2004 was textbook. Had Bush possessed Reagan's communication skills, he could have won by a much larger margin. But even with a minority of Americans approving of his job as president, he won re-election with 51% of the popular vote, the first time since his father's 1988 victory that a candidate got over 50% of the vote. And according to exit polls, the reason voters chose George W. Bush was "moral issues." His base, and thus his voters, identified with his idealogy and values as a conservative.

What does this have to do with 2008? Since 2004, the Bush administration's ideology has been marred or lost. Bush has approved budgets nearing and exceeding $3 trillion, wiping out the gains made in reducing the deficit by his 2003 tax cuts. His nomination of Harriet Miers, support of amnesty, and stubbornness on Iraq policy have caused his conservative base considerable grumbling and disdain. Right now, because of one man and certain circumstances, it is uncool to be a conservative.

This is why a moderate is on the GOP ticket. McCain coudl not be further from a Bush third term (I wish he were; I'd vote for Bush in a second if I could) and still be a Republican. But Obama knows that liberals cannot get elected as liberals, so he has to shift to the right.

Voters claim to be moderates, but I believe they are conservatives at heart alienated and confused by a poor three years of the Bush administration, which so heavily associated itself with conservatism. It is guilt by association.
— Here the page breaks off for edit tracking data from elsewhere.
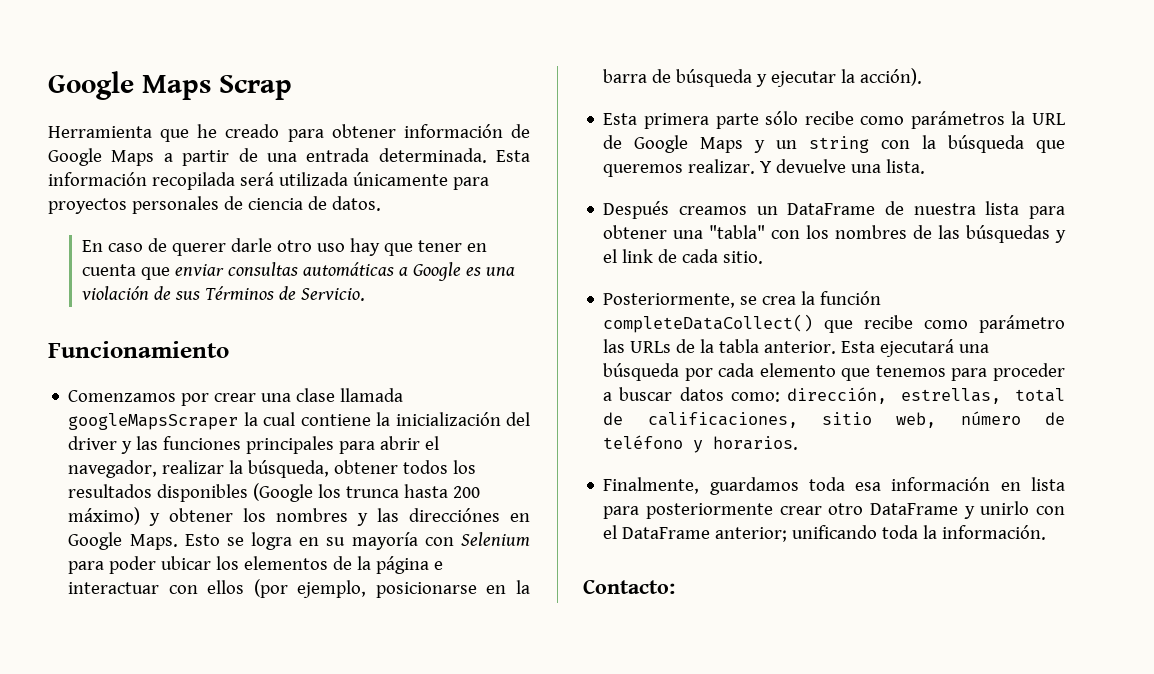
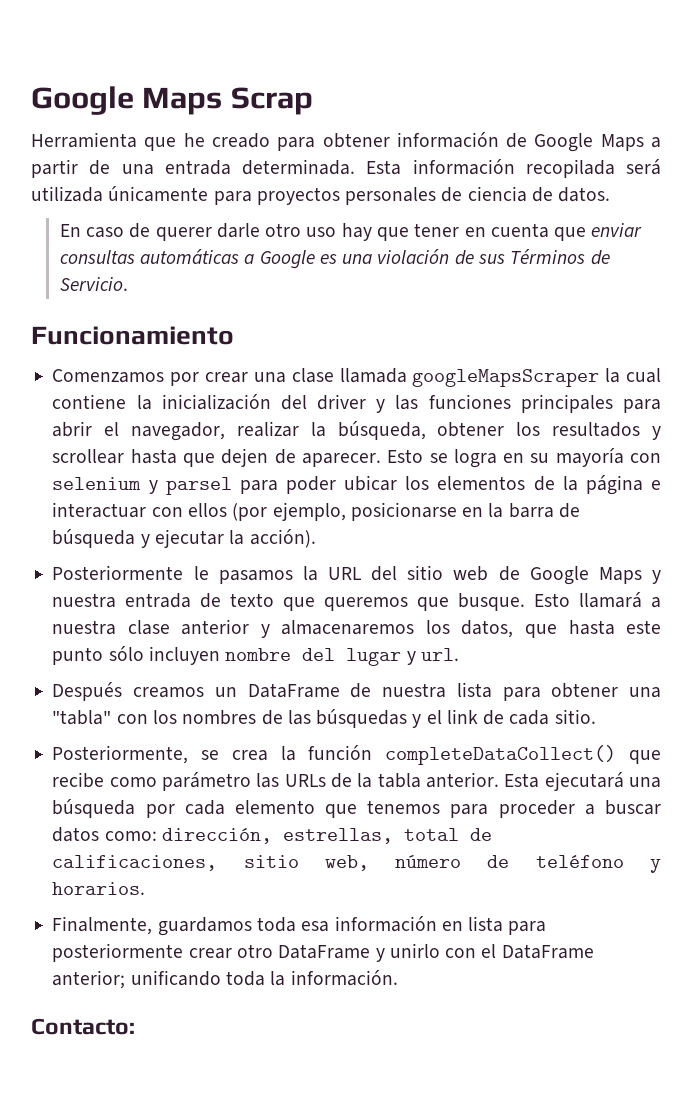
[403,460,449,474] todos -> (505, 429) none
[157,483,481,502] [68,507,530,526] [68,532,178,550] disponibles (Google los trunca hasta 200 máximo) y obtener los nombres y las direcciónes en Google Maps. -> [652,426,661,440] [52,448,381,467] y scrollear hasta que dejen de aparecer.
[461,532,530,546] Selenium -> [52,477,232,495] selenium y parsel
[603,111,1065,129] [603,135,1065,153] [603,159,926,177] Esta primera parte sólo recibe como parámetros la URL de Google Maps y un string con la búsqueda que queremos realizar. Y devuelve una lista. -> [52,565,661,585] [52,592,661,611] [52,619,661,638] [52,646,459,666] Posteriormente le pasamos la URL del sitio web de Google Maps y nuestra entrada de texto que queremos que busque. Esto llamará a nuestra clase anterior y almacenaremos los datos, que hasta este punto sólo incluyen nombre del lugar y url.

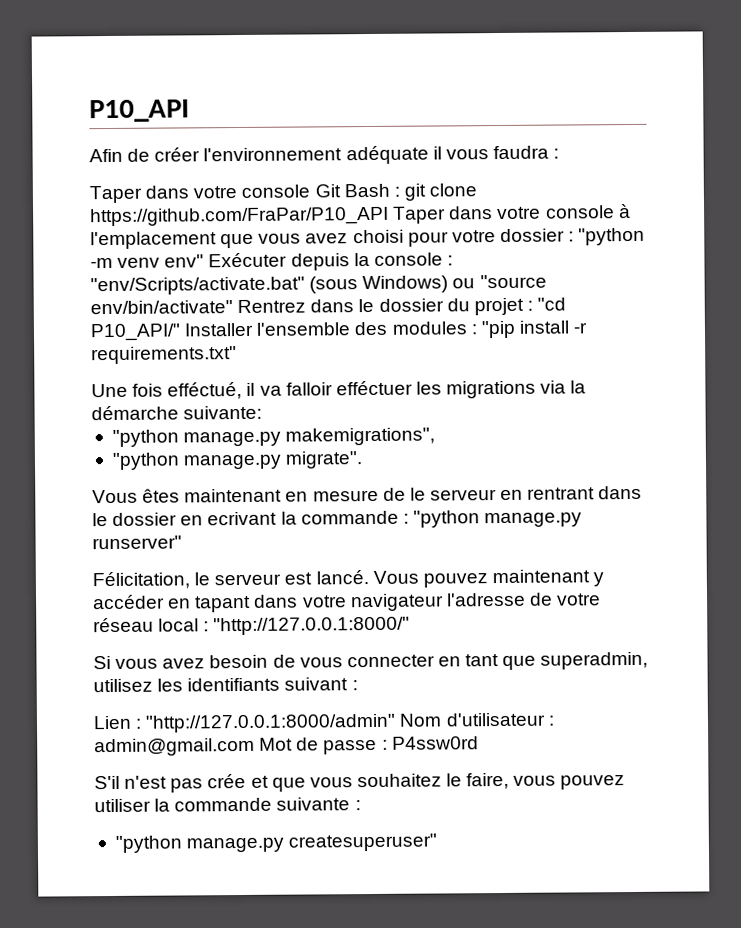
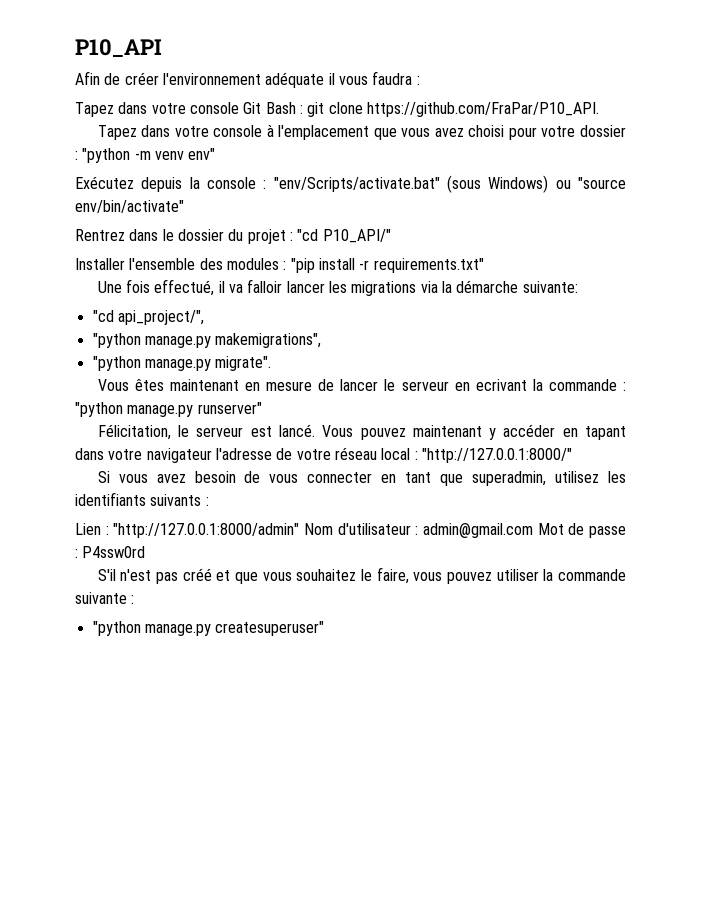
[89,185,142,204] Taper -> [75,102,114,117] Tapez
[90,206,447,227] https://github.com/FraPar/P10_API Taper -> [366,102,599,117] [97,125,137,140] https://github.com/FraPar/P10_API. // Tapez
[208,252,288,268] Exécuter -> [75,176,134,189] // Exécutez
(233, 307) none -> (184, 206) //
(181, 332) none -> (391, 236) //
[167,381,243,400] efféctué, -> [154,279,215,296] effectué,
[335,380,413,396] efféctuer -> [286,281,325,293] lancer
(263, 412) none -> [92,310,204,325] // "cd api_project/",
(406, 494) none -> [340,379,379,391] lancer
[527,485,643,500] [92,512,204,527] rentrant dans le dossier en -> (470, 386) none
[284,677,349,691] suivant -> [150,494,202,506] suivants
[207,773,247,789] crée -> [182,568,212,581] créé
The middle is a ghost, and the sleeping giant of a conservative ideology will require only one man of charisma and patriotism to awaken it. Who is that man? I believe our first chance is Mitt Romney, our second Bobby Jindal. But it really doesn't matter who it is. He or she just needs to appear.

This election is void of a conservative. That means it will be a referendum on Obama and his ideology, which is decidedly liberal (as the electorate knows and will learn as the campaigns continue). Anyone can find common ground with a moderate, but a liberal will alienate a lot of Americans. If Obama cannot successfully fool voters into thinking he is a moderate, he will lose. This ghost of a middle is why Hillary Clinton was (or is) the more viable candidate for the Democrats. She, too, can easily get its vote, a senator with a very moderate voting record.

The phantom of a middle will decide this election, but will re-discover itself as conservatism once again with the right man as it did in 1980 and 2000. And we faithful few are waiting for that day with great anticipation.